PROBLEM REQUIREMENTS: Of the entries below, copy only those lines that contain the word "PageParams".

┌────────

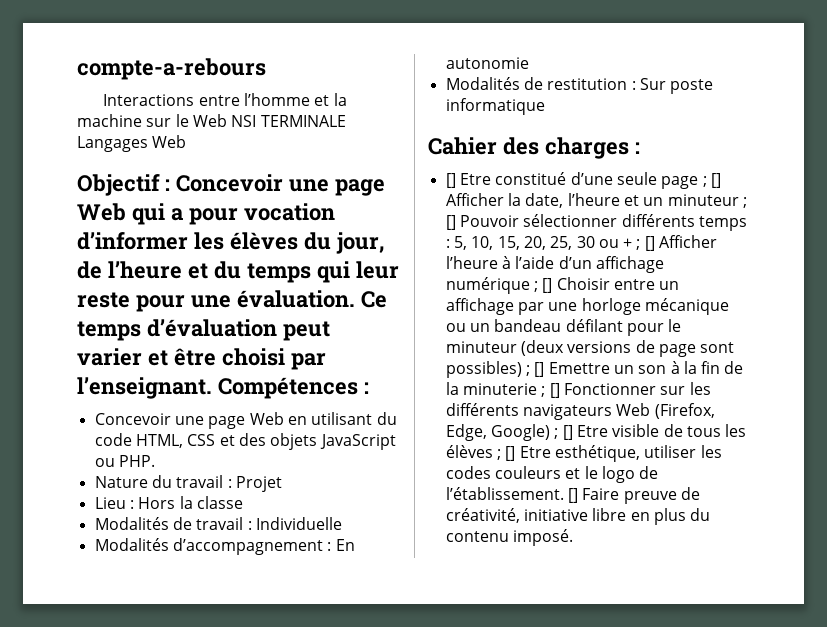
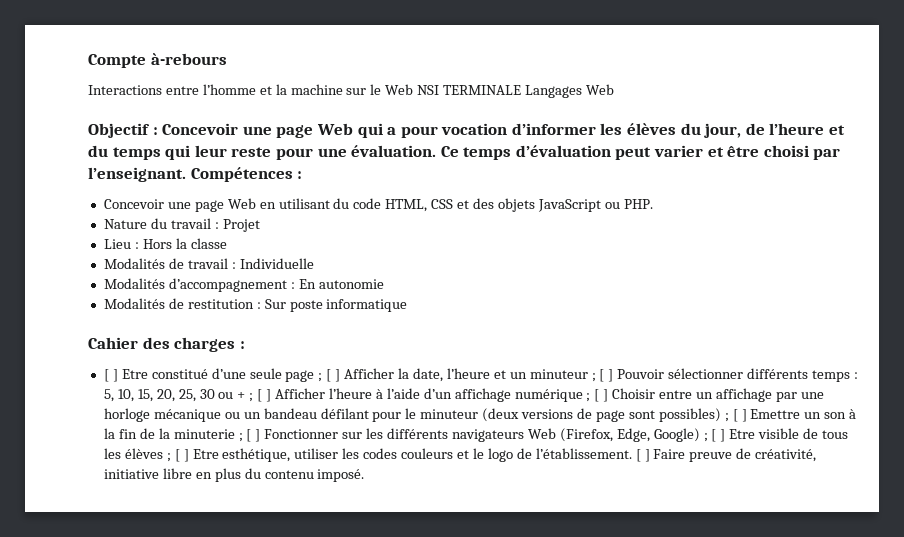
[77,58,266,80] compte-a-rebours -> [88,53,227,68] Compte à-rebours
[445,173,456,188] [] -> [103,369,118,382] [ ]
[710,173,721,188] [] -> [326,369,341,382] [ ]
[445,215,456,230] [] -> [599,369,614,382] [ ]
[644,236,655,251] [] -> [257,389,272,402] [ ]
[542,278,553,293] [] -> [594,389,609,402] [ ]
[534,362,545,377] [] -> [732,409,747,422] [ ]
[549,383,560,398] [] -> [246,429,261,442] [ ]
[562,425,573,440] [] -> [711,429,726,442] [ ]
[505,446,516,461] [] -> [174,449,189,462] [ ]
[567,488,578,503] [] -> [635,449,650,462] [ ]

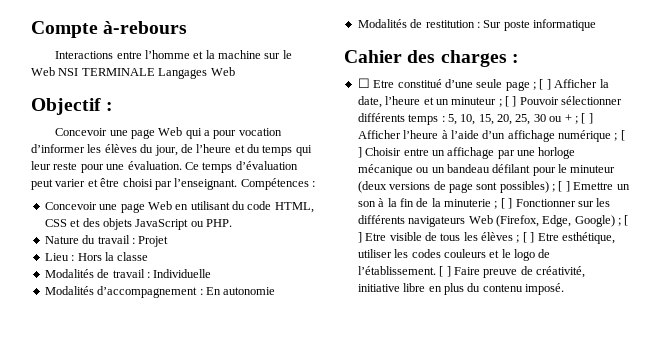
(158, 131) none -> (114, 106) //
[103,369,118,382] [ ] -> [357,78,370,88] ☐

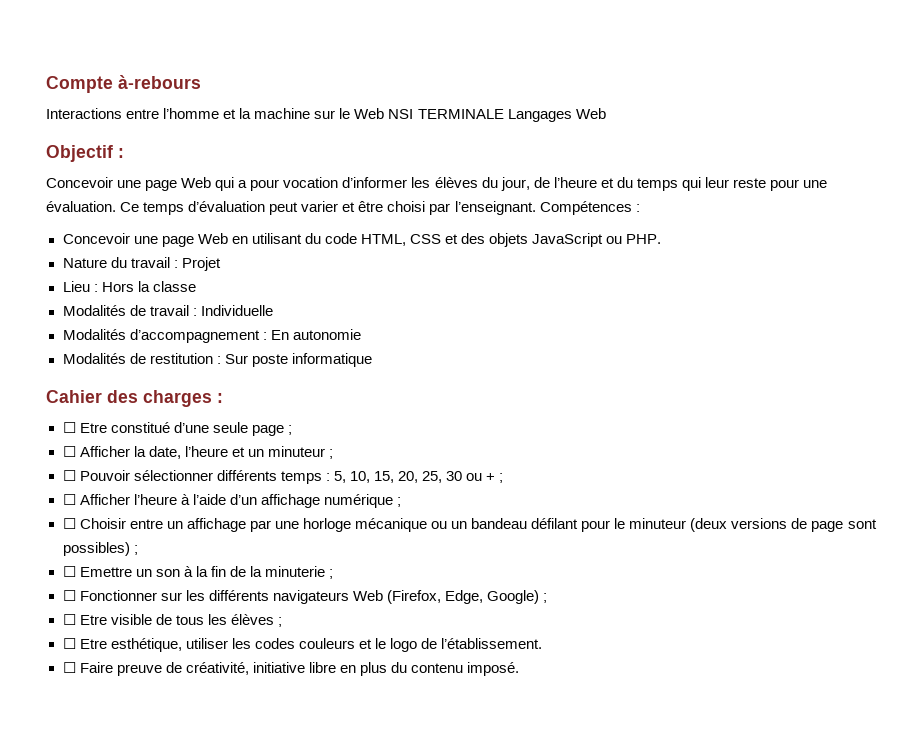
[539,79,551,90] [ ] -> [62,446,76,457] // ☐
[505,96,517,107] [ ] -> [62,470,76,481] // ☐
[581,113,593,124] [ ] -> [62,494,76,505] // ☐
[620,130,625,141] [357,147,362,158] [ ] -> [62,518,76,529] // ☐
[558,181,570,192] [ ] -> [62,566,76,577] // ☐
[500,198,513,209] [ ] -> [62,590,76,601] // ☐
[624,215,629,226] [357,232,362,243] [ ] -> [62,614,76,625] // ☐
[522,232,535,243] [ ] -> [62,638,76,649] // ☐
[439,266,451,277] [ ] -> [62,662,76,673] // ☐

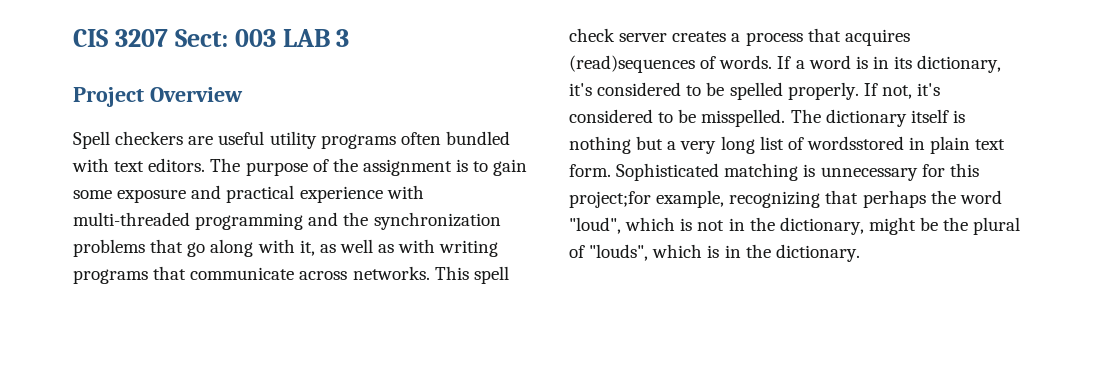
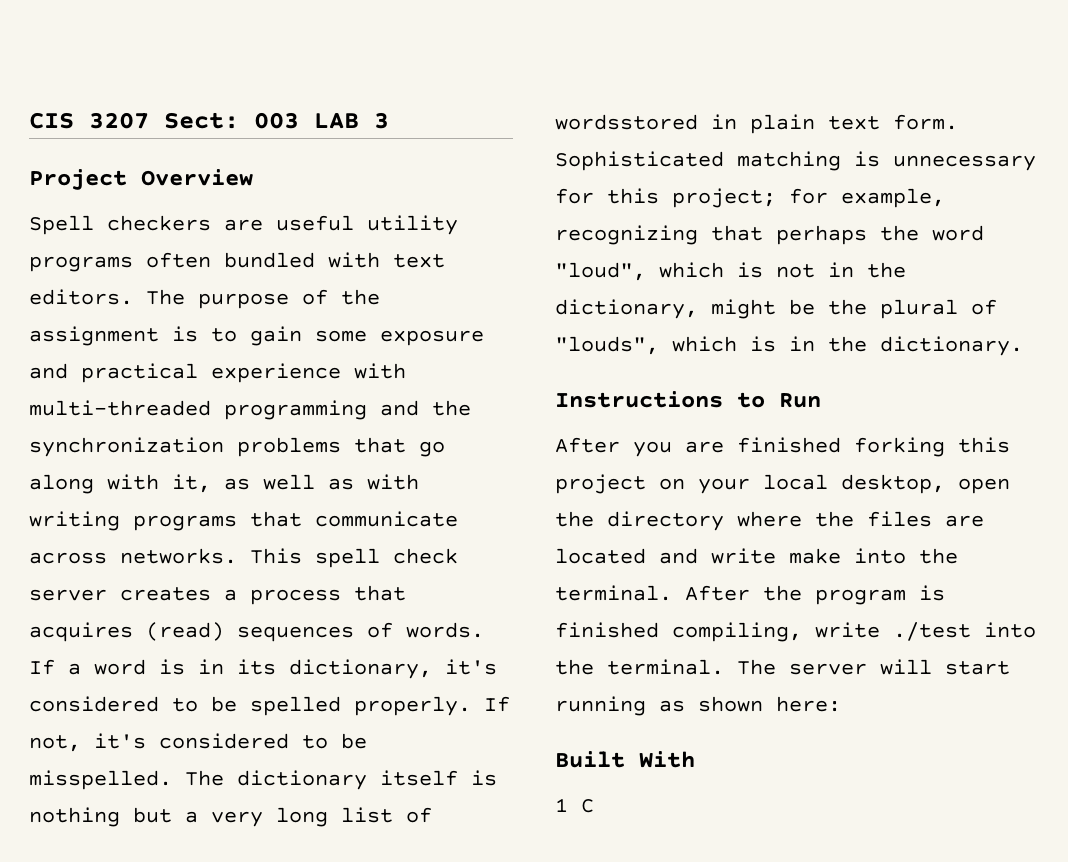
[569,55,695,73] (read)sequences -> [146,622,354,642] (read) sequences
[569,191,651,208] project;for -> [672,188,828,208] project; for
(860, 253) none -> [555,391,821,408] [555,437,1010,457] [555,474,1010,494] [555,511,984,531] [555,548,958,564] [555,585,945,605] [555,622,1036,642] [555,659,1010,675] [555,696,841,716] [555,751,695,768] [555,798,594,813] // Instructions to Run // After you are finished forking this project on your local desktop, open the directory where the files are located and write make into the terminal. After the program is finished compiling, write ./test into the terminal. The server will start running as shown here: // Built With // 1 C

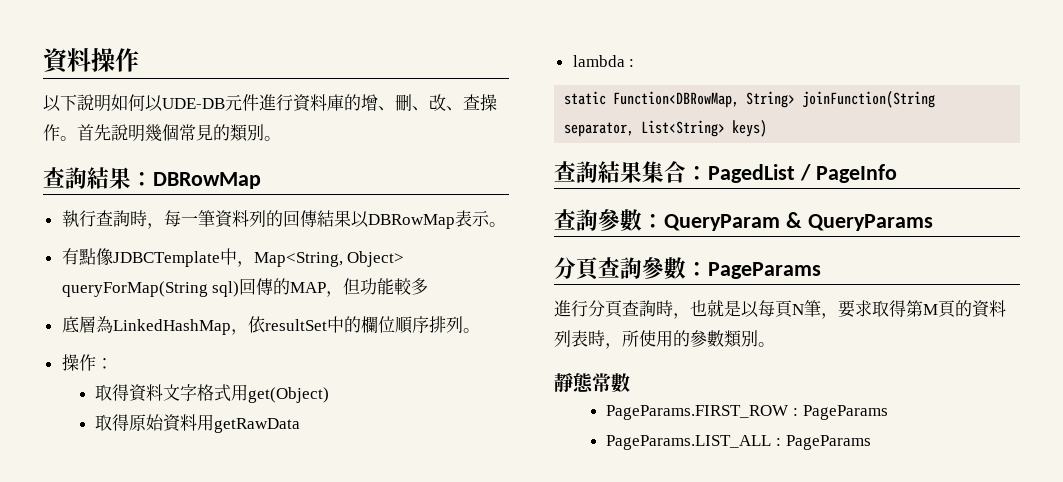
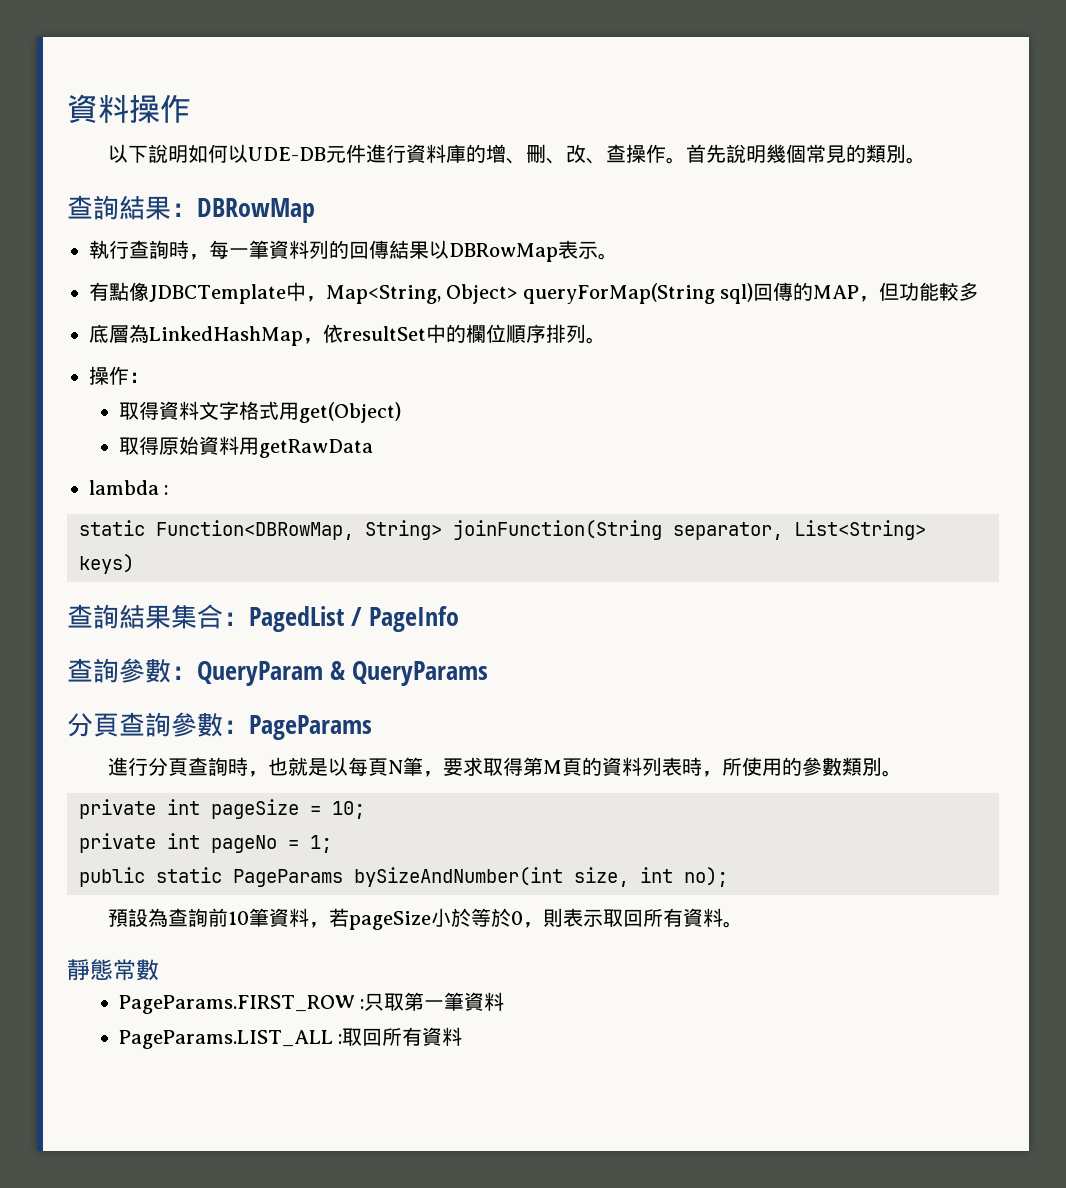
(775, 344) none -> [79,799,365,819] [79,833,332,853] [79,867,728,887] [108,908,744,930] // private int pageSize = 10; // private int pageNo = 1; // public static PageParams bySizeAndNumber(int size, int no); // 預設為查詢前10筆資料，若pageSize小於等於0，則表示取回所有資料。
[802,405,888,420] PageParams -> [364,992,505,1011] 只取第一筆資料
[785,435,871,450] PageParams -> [342,1027,463,1046] 取回所有資料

└────────

WRITTEN SOLUTION:
(775, 344) none -> [79,799,365,819] [79,833,332,853] [79,867,728,887] [108,908,744,930] // private int pageSize = 10; // private int pageNo = 1; // public static PageParams bySizeAndNumber(int size, int no); // 預設為查詢前10筆資料，若pageSize小於等於0，則表示取回所有資料。
[802,405,888,420] PageParams -> [364,992,505,1011] 只取第一筆資料
[785,435,871,450] PageParams -> [342,1027,463,1046] 取回所有資料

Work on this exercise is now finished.